Os homens invisíveis estão nas ruas. Desde há muito os vejo nas esquinas. Cobertos de papelões, se aconchegam nos viadutos, em busca de escaparem do frio e da chuva. Durante o dia, perambulam atrás de trocados e comida nas portas dos restaurantes e nos semáforos, onde passam como sombras e nos fazem levantar o vidro e baixar os olhos para o celular, pois eles são invisíveis.

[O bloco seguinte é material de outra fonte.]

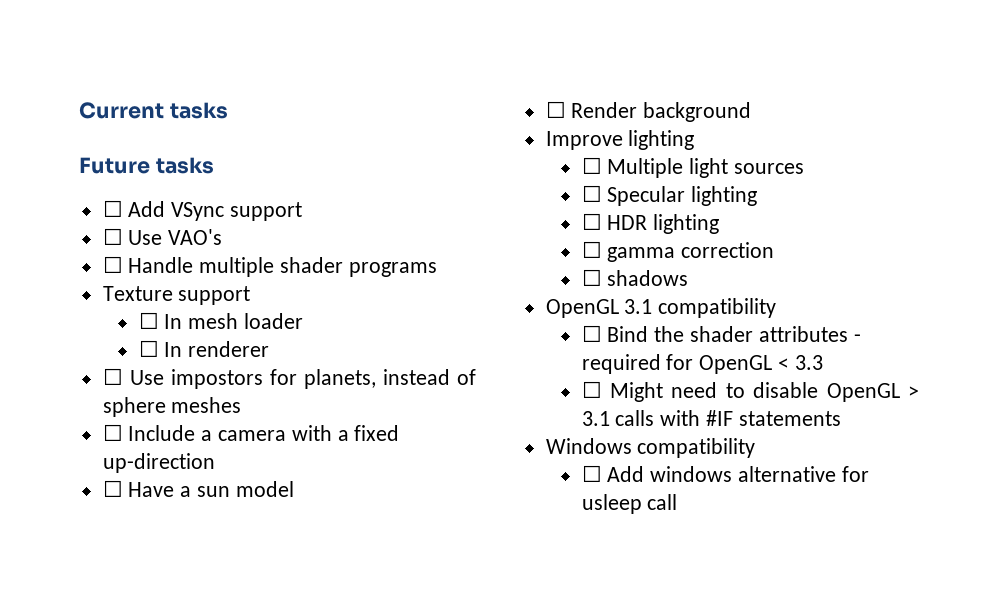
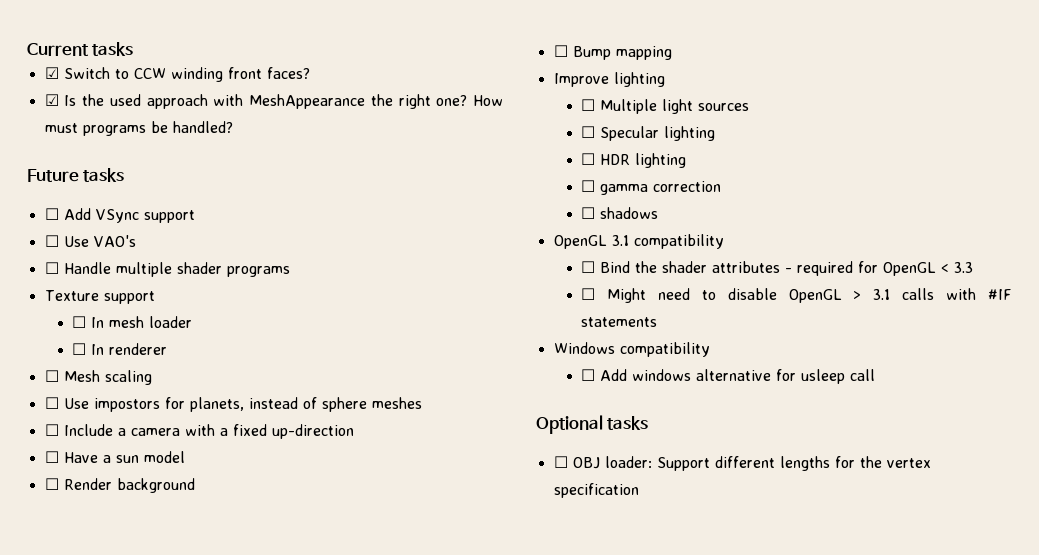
(228, 110) none -> [44,67,310,82] [44,94,503,109] [44,121,233,136] // ☑ Switch to CCW winding front faces? // ☑ Is the used approach with MeshAppearance the right one? How must programs be handled?
(270, 349) none -> [44,370,152,385] // ☐ Mesh scaling
(752, 112) none -> [553,45,672,60] // ☐ Bump mapping
(678, 502) none -> [536,415,649,434] [553,456,931,471] [553,483,639,498] // Optional tasks // ☐ OBJ loader: Support different lengths for the vertex specification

Um deles, usuário da fome e das coceiras pelo corpo, resolveu escrever com um pedaço de carvão em um papelão a sua dor invisível. “Ajude estou com fome. Moro na rua e não tenho trabalho. Mais tem Deus pra lhe dar”. Ele mesmo foi testar no sinal o seu banner. Muitos leram sem ver quem estava segurando. O homem por trás do cartaz e de uma máscara suja, com a marca dos dedos na parte que cobre o nariz, passava horas naquela exposição, diante dos motoristas apressados e míopes da realidade. Vez por outra, caía uma moeda. Centavos que estavam nos consoles enfeando a harmonia dos carros. Uma senhora, compadecida com uma mulher invisível, que carregava no colo uma criança invisível, juntou uma moeda de 50 centavos, três de dez e uma de cinco e deu à sua filha que estava no banco de trás.
– Dê essa esmola para essa pequenina que está nos braços dessa mulher.

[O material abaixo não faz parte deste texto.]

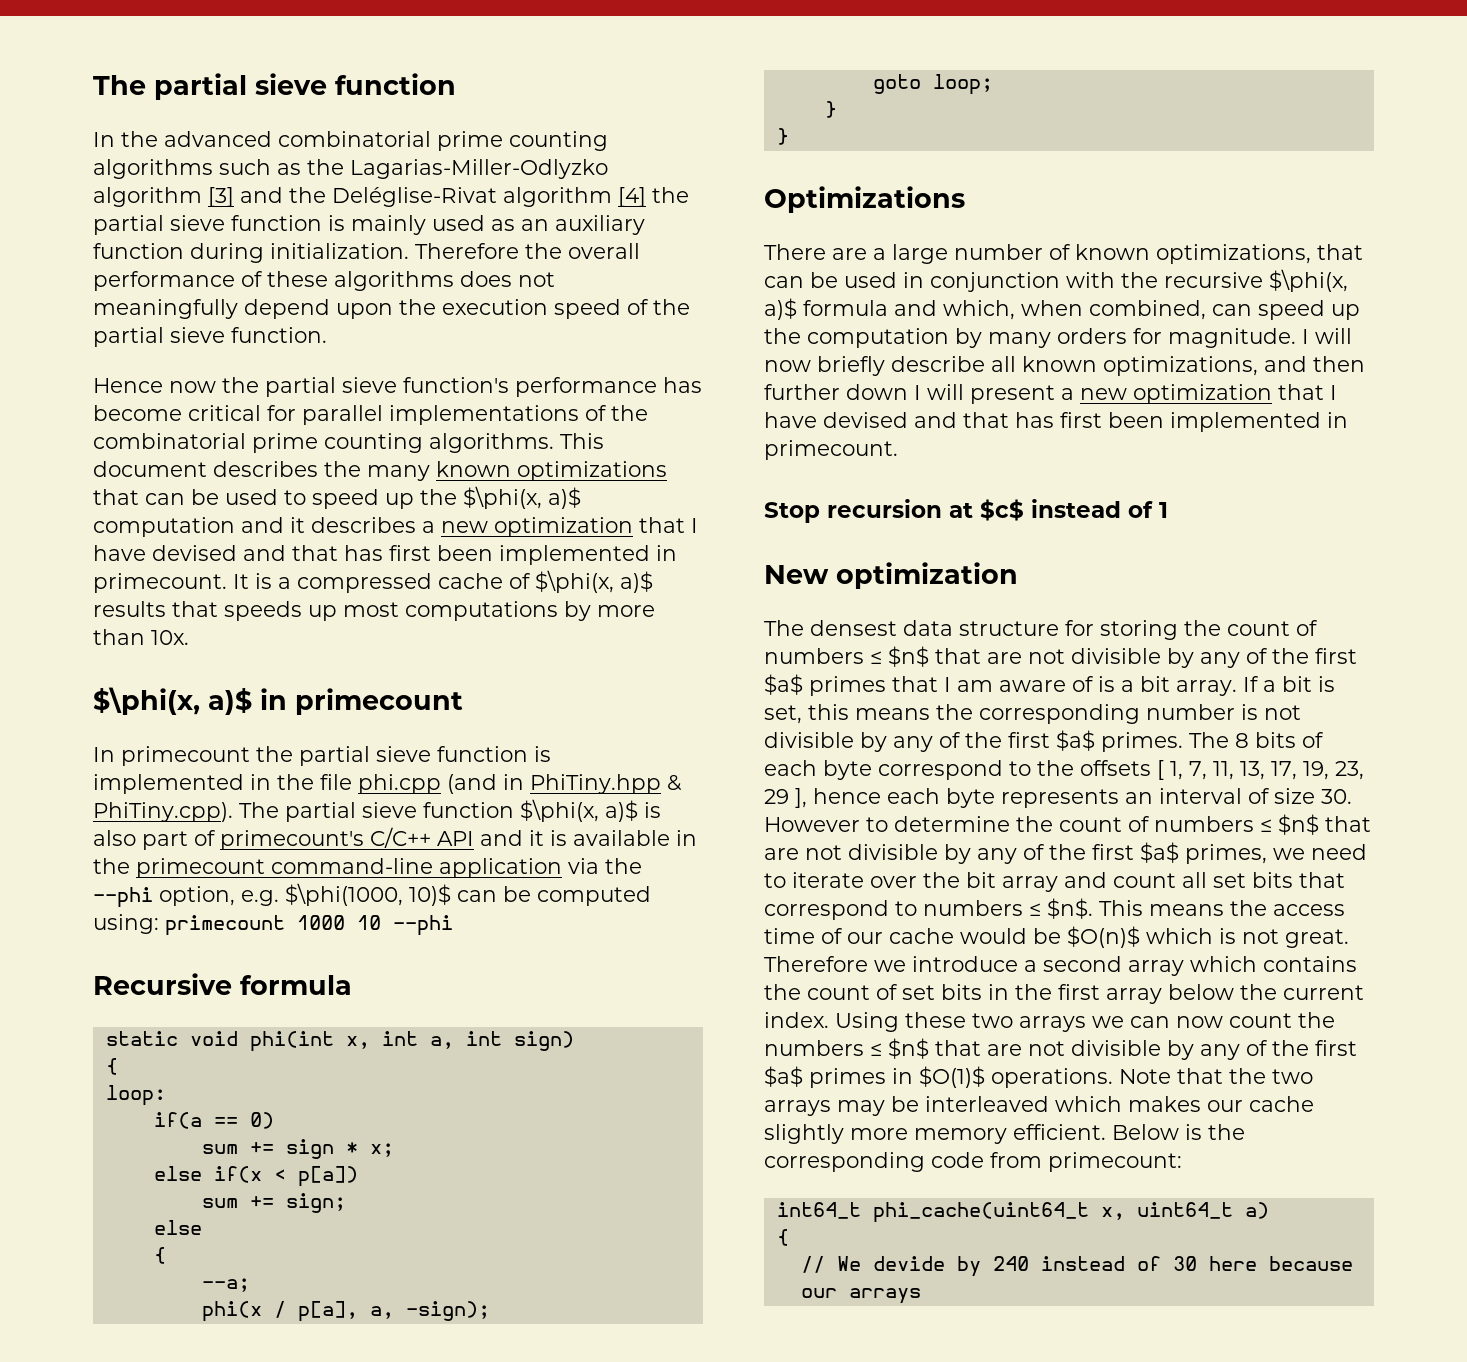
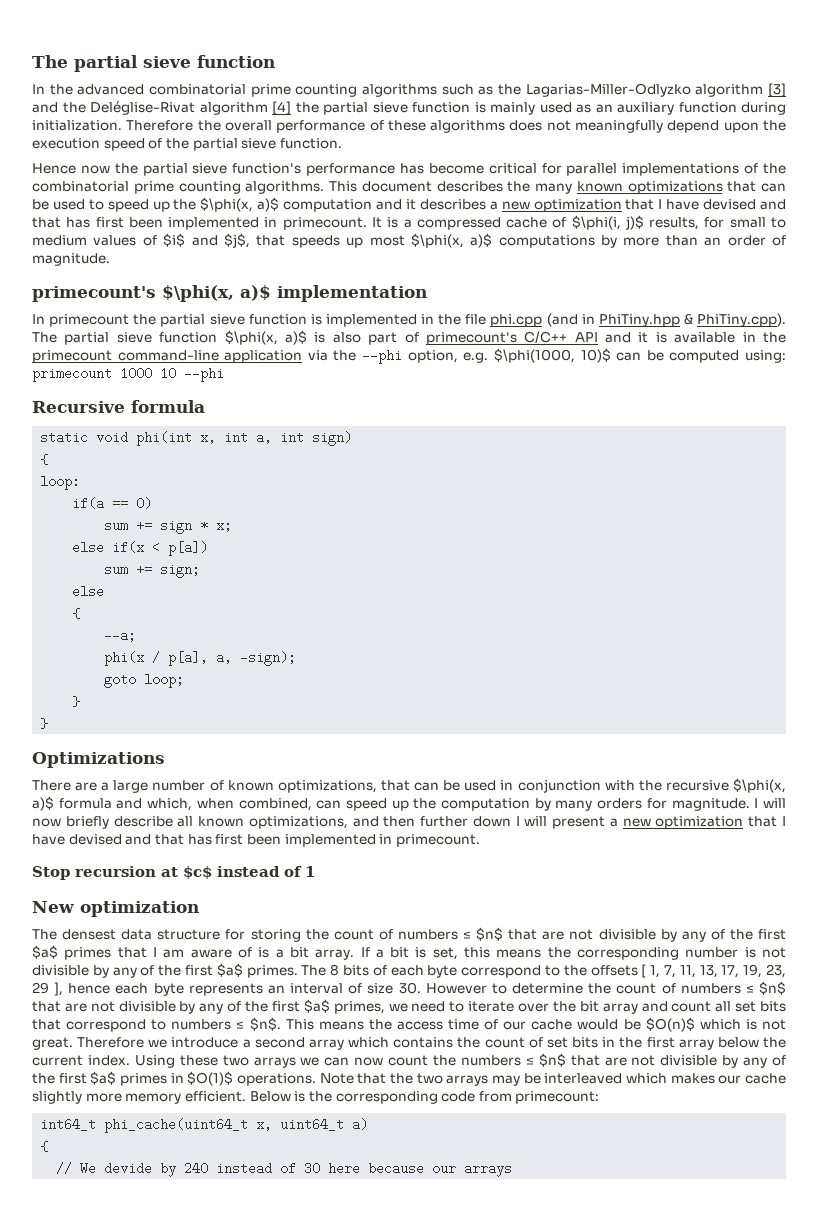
[535,570,653,593] [93,601,166,617] $\phi(x, a)$ results -> [571,215,787,230] [32,233,250,248] $\phi(i, j)$ results, for small to medium values of $i$ and $j$,
(399, 609) none -> [410,233,493,248] $\phi(x, a)$
[151,630,189,645] [93,687,463,715] 10x. // $\phi(x, a)$ in primecount -> [704,235,787,246] [32,253,110,266] [32,285,427,302] an order of magnitude. // primecount's $\phi(x, a)$ implementation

A menina estendeu a mão, depositou as moedas na cumbuca de plástico suja e, rapidamente, quase teve seu braço preso pelo vidro elétrico acionado pela mãe.
A mãe se virou para a filha e disse:
– Está vendo, como é bom fazer caridade?
E a filha, inocente e sem miopia, respondeu:
– Vamos buscar aquelas bonecas que a senhora ia jogar fora pra ela? Vamos trazer comida pra ela?
Tá bom, recolha sua bolsa, já estamos chegando na aula de inglês.